Section 73 of the Companies Act, 2013
Section 73 of the Companies Act, 2013 deals with the acceptance of deposits by companies from the public and members.
✅ Section 73 – Prohibition on Acceptance of Deposits from Public
1. General Prohibition:
A company cannot accept deposits from the public except as provided under Chapter V of the Companies Act, 2013 (which includes Sections 73 to 76A).
2. Acceptance from Members:
A company may accept deposits from its members (i.e., shareholders), subject to the following conditions:
(a) Resolution:
A resolution must be passed in a general meeting of the company.
(b) Issuance of Circular:
The company must issue a circular to its members containing:
Financial position
Credit rating
Total number of depositors
Amount due toward previous deposits
Any other prescribed particulars
(c) Filing with ROC:
A copy of the circular must be filed with the Registrar of Companies (ROC) at least 30 days before the issue.

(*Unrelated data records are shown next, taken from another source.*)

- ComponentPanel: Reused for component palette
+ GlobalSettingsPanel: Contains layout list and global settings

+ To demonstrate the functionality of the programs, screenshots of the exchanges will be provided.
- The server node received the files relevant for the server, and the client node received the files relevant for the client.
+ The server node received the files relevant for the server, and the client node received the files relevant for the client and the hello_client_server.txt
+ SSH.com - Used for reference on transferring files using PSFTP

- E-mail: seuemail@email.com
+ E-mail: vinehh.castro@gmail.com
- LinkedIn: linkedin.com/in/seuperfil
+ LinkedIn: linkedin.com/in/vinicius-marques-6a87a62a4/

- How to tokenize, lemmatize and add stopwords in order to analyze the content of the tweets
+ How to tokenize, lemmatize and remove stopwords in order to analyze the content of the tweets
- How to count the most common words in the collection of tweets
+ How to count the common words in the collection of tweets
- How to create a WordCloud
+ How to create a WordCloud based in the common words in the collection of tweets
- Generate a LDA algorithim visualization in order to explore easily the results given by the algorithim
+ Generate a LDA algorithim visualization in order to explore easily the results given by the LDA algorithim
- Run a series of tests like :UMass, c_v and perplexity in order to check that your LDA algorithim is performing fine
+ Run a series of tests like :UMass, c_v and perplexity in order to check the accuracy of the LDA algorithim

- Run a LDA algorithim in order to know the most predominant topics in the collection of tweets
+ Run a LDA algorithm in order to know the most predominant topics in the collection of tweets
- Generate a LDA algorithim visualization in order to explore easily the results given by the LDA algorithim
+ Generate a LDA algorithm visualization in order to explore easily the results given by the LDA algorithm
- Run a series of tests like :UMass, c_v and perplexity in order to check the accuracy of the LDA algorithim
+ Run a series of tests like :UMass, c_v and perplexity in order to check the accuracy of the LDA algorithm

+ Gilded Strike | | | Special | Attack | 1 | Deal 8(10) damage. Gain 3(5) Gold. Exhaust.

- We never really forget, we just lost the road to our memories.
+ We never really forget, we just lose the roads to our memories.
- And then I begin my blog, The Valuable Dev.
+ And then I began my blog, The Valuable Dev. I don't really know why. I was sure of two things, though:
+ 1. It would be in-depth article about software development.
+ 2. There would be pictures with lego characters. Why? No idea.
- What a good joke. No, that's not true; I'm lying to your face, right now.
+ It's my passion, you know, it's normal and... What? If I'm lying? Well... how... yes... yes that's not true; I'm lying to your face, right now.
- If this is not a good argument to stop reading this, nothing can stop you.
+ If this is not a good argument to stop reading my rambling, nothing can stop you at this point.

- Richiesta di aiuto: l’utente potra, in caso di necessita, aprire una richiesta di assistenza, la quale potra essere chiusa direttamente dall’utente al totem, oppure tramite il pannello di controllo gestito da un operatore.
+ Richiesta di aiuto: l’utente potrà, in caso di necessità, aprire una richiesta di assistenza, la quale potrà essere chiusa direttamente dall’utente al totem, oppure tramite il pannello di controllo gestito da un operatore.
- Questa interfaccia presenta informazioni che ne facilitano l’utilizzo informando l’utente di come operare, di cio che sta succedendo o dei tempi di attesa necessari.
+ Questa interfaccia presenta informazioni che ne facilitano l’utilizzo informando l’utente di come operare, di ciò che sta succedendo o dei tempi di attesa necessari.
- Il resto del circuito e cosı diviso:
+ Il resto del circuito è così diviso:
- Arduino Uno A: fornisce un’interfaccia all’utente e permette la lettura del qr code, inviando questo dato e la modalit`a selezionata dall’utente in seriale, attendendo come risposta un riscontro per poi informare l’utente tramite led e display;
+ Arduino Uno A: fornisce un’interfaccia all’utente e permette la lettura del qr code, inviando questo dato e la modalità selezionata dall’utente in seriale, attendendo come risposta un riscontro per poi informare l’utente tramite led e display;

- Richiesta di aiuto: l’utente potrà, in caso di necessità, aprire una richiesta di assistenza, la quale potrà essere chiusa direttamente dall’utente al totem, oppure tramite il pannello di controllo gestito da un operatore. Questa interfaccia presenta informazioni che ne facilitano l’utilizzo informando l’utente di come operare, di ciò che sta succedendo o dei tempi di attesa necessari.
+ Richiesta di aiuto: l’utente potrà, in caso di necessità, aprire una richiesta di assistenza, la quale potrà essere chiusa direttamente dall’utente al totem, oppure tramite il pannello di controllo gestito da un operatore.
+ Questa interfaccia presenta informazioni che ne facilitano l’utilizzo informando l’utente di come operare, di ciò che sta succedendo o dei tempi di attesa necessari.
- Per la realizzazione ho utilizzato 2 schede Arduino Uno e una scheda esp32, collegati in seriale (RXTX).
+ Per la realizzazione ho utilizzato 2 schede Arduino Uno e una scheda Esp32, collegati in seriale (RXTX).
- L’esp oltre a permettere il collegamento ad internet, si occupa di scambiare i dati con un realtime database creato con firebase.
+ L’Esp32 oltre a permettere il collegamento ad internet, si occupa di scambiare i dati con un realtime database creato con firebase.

(d) Deposit Repayment Reserve Account:
The company must deposit at least 20% of the amount of deposits maturing during the following financial year in a separate bank account called the Deposit Repayment Reserve Account.
(e) Certification of No Default:
The company must certify that it has not defaulted in repayment of deposits or interest.
(f) Deposit Insurance (if applicable)
3. Penalty for Contravention:
If a company accepts or invites deposits in violation of this section:
The company and its officers may face heavy penalties, including fines and imprisonment.
Depositors can approach NCLT (Tribunal) for repayment.
🚫 Exceptions – Who Can Accept Public Deposits:
Banking companies
NBFCs (regulated by RBI)
Other specified companies (as per rules and exemptions notified by the government)
🎯 Objective of Section 73:
To protect investors and ensure that companies do not misuse public funds or collect deposits without adequate financial discipline.